Секретарь сдвинул брови, плечи под смокингом двинулись туда и обратно. Виконт шутил. Но так шутить, когда император умер, непристойно.
— Дело такое, мне хочется жить, Матамура, — задумчиво сказал виконт, — тоска, понимаете, что ж умирать бесполезно?
— Во всяком случае, я в вашем распоряжении, — тусклым голосом сказал секретарь и вспомнил случай с Такутоми. Его друзья, лидеры Кенсейкай, явились к нему с визитом. Такутоми считал пятнадцатиминутный разговор с ними временем приятно и полезно проведенным. Когда они ушли, маленький золотой гроб, в котором лежал кинжал, был обнаружен в кабинете. Это было вежливым и почтительным предложением зарезаться.

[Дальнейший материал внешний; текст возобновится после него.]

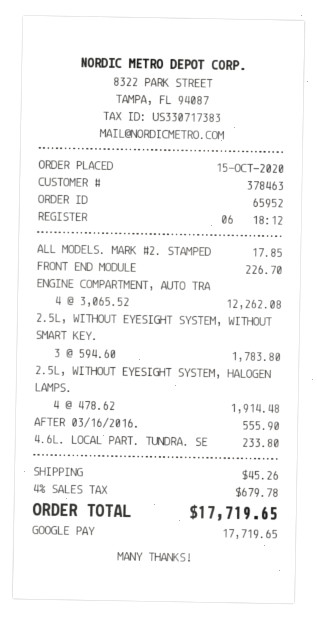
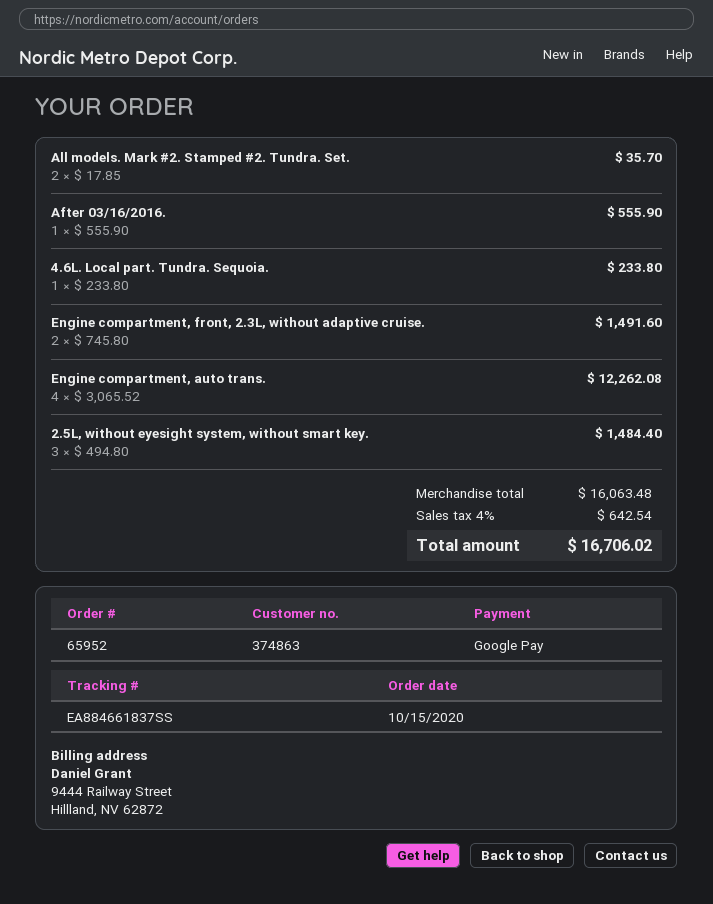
customer number: 378463 -> 374863
ALL MODELS. MARK #2. STAMPED: 1 x 17.85 = 17.85 -> 2 x 17.85 = 35.70
FRONT END MODULE: 1 x 226.70 = 226.70 -> none
2.5L, WITHOUT EYESIGHT SYSTEM, WITHOUT SMART KEY.: 3 x 594.60 = 1783.80 -> 3 x 494.80 = 1484.40
2.5L, WITHOUT EYESIGHT SYSTEM, HALOGEN LAMPS.: 4 x 478.62 = 1914.48 -> none
Engine compartment, front, 2.3L, without adaptive cruise.: none -> 2 x 745.80 = 1491.60
shipping: 45.26 -> none
tax: 4% = 679.78 -> 4% = 642.54
total: 17719.65 -> 16706.02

А Такутоми…
«Он, кажется, в самом деле зарезался, — медлительно думал секретарь, — или нет, он отослал гроб на почту, до востребования, неизвестному… Он не зарезался, его убили».

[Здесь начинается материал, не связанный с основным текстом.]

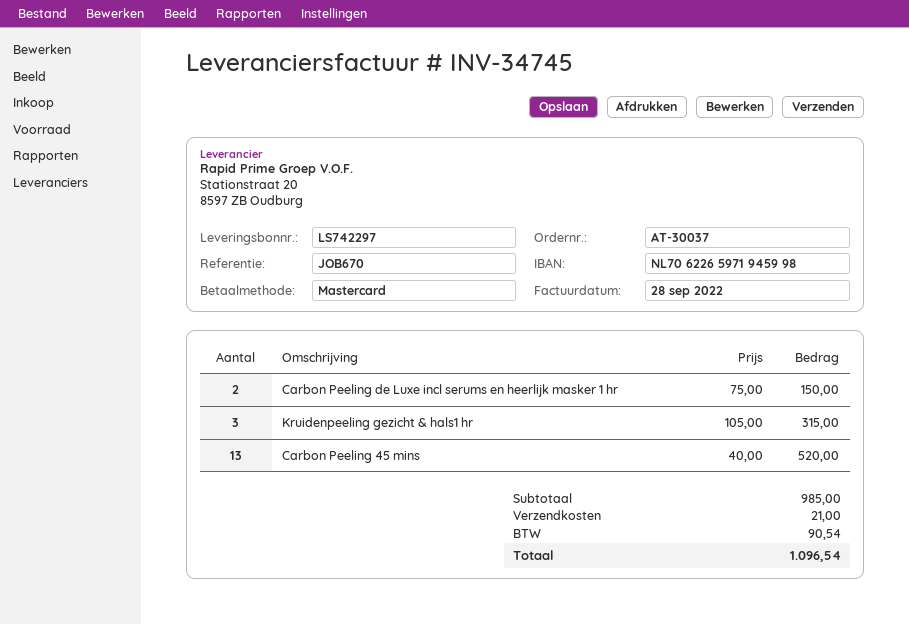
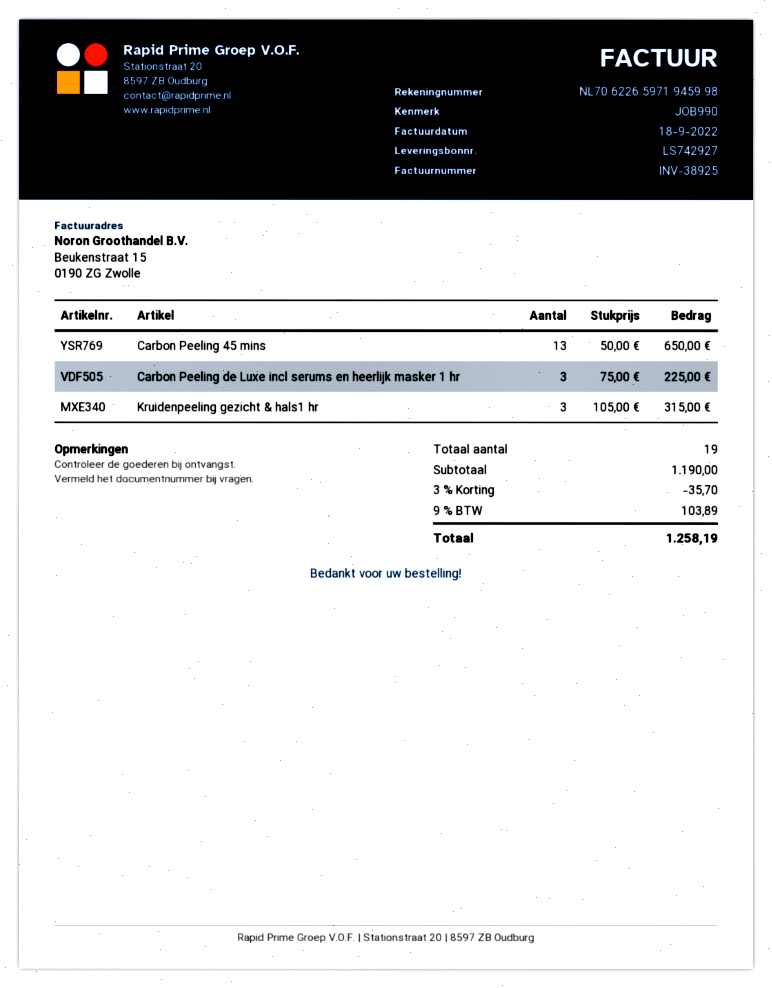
delivery note number: LS742297 -> LS742927
invoice number: INV-34745 -> INV-38925
invoice date: 2022-09-28 -> 2022-09-18
reference: JOB670 -> JOB990
Carbon Peeling de Luxe incl serums en heerlijk masker 1 hr: 2 x 75.00 = 150.00 -> 3 x 75.00 = 225.00
Carbon Peeling 45 mins: 13 x 40.00 = 520.00 -> 13 x 50.00 = 650.00
subtotal: 985.00 -> 1190.00
discount: none -> 3% = 35.70
shipping: 21.00 -> none
tax: 90.54 -> 103.89
total: 1096.54 -> 1258.19

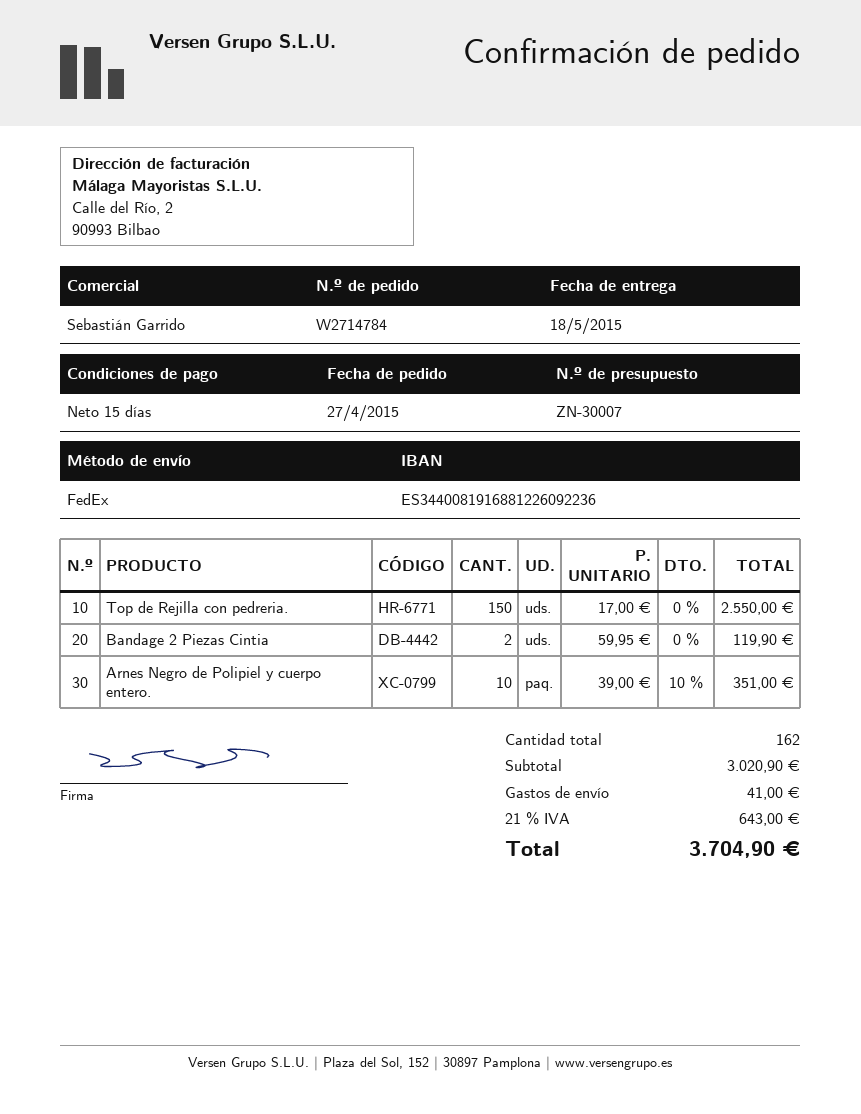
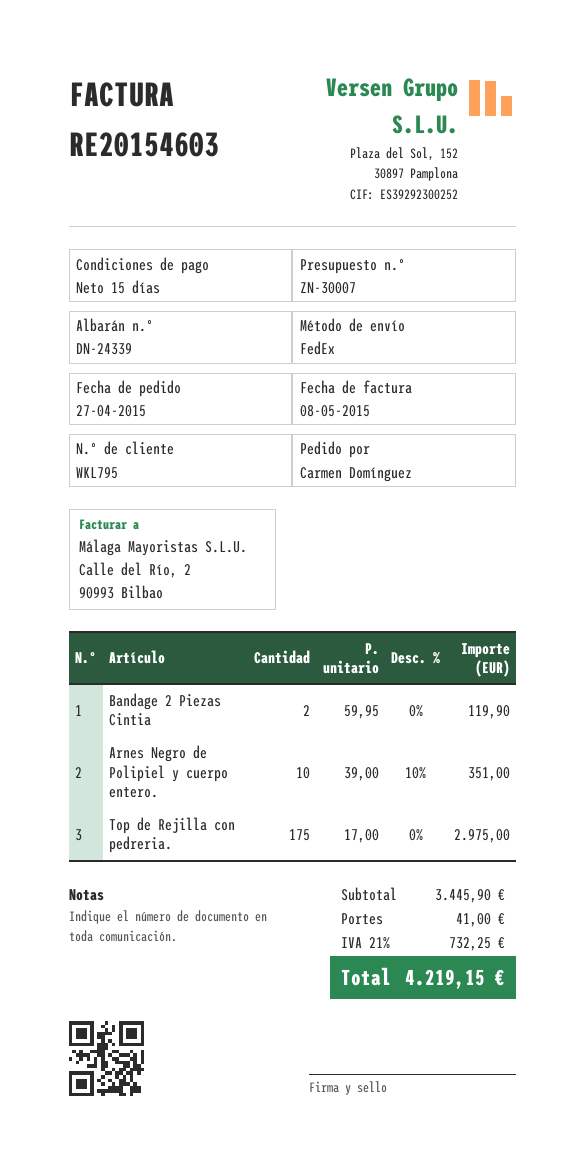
Top de Rejilla con pedreria.: 150 x 17.00 = 2550.00 -> 175 x 17.00 = 2975.00
subtotal: 3020.90 -> 3445.90
tax: 21% = 643.00 -> 21% = 732.25
total: 3704.90 -> 4219.15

Като говорил не менее получаса, а он не слышал ни слова. Когда он вслушался наконец, его поразило лицо виконта. Лицо было плоским, как тень, и зеленым, как зеленая краска.
— Я не хочу, чтобы моя страна питалась падалью, — хриплым голосом продолжал Като, — я сын даймио, я родом из Кагосимы, а Европа отравила меня. Мы отравлены, Матамура. Куда бы я ни приезжал, всюду одно и то же. Они уничтожили пространство, сожрали время, а теперь и то и другое оказалось ядом. Я двадцать лет не видел Японии, я разучился умирать в Европе.
Он взглянул на секретаря и замолчал.
— Где вы провели эту ночь, Матамура?
Секретарь стянул узкие глаза к вискам, сжал зубы. Виконт болен, нужен врач, но, кажется, виконт задает оскорбительные вопросы?
— Сочту за высокую честь, — пробормотал он с холодной почтительностью, — просить у вас разрешения не отвечать на этот вопрос. Кроме того, позволю себе предположить, что вы слегка нездоровы. У вас усталый вид, болезненный цвет лица.
Маленькая обезьяна со скрюченной, почерневшей рукой сжалась в своем кресле, внезапно распрямилась, со стуком поставила на стол острые локти.
— Я был готов отдать мою жизнь за империю… — яростно сказал Като.
«Был готов…» — хмуро отметил секретарь.
— Но империя все равно погибла. Солнце всходит на Западе, а не на Востоке. Мне начинает казаться, что гораздо благоразумнее было погибнуть пятьдесят лет назад под знаменами старика Сайиго. Дело такое, теперь я слишком стар, чтобы не дорожить жизнью.Вы не думаете, Матамура…
Взгляд его упал на телеграмму, крыши цвета мертвых листьев, розовые персиковые деревья, лиловые горы Симабара вспомнились ему.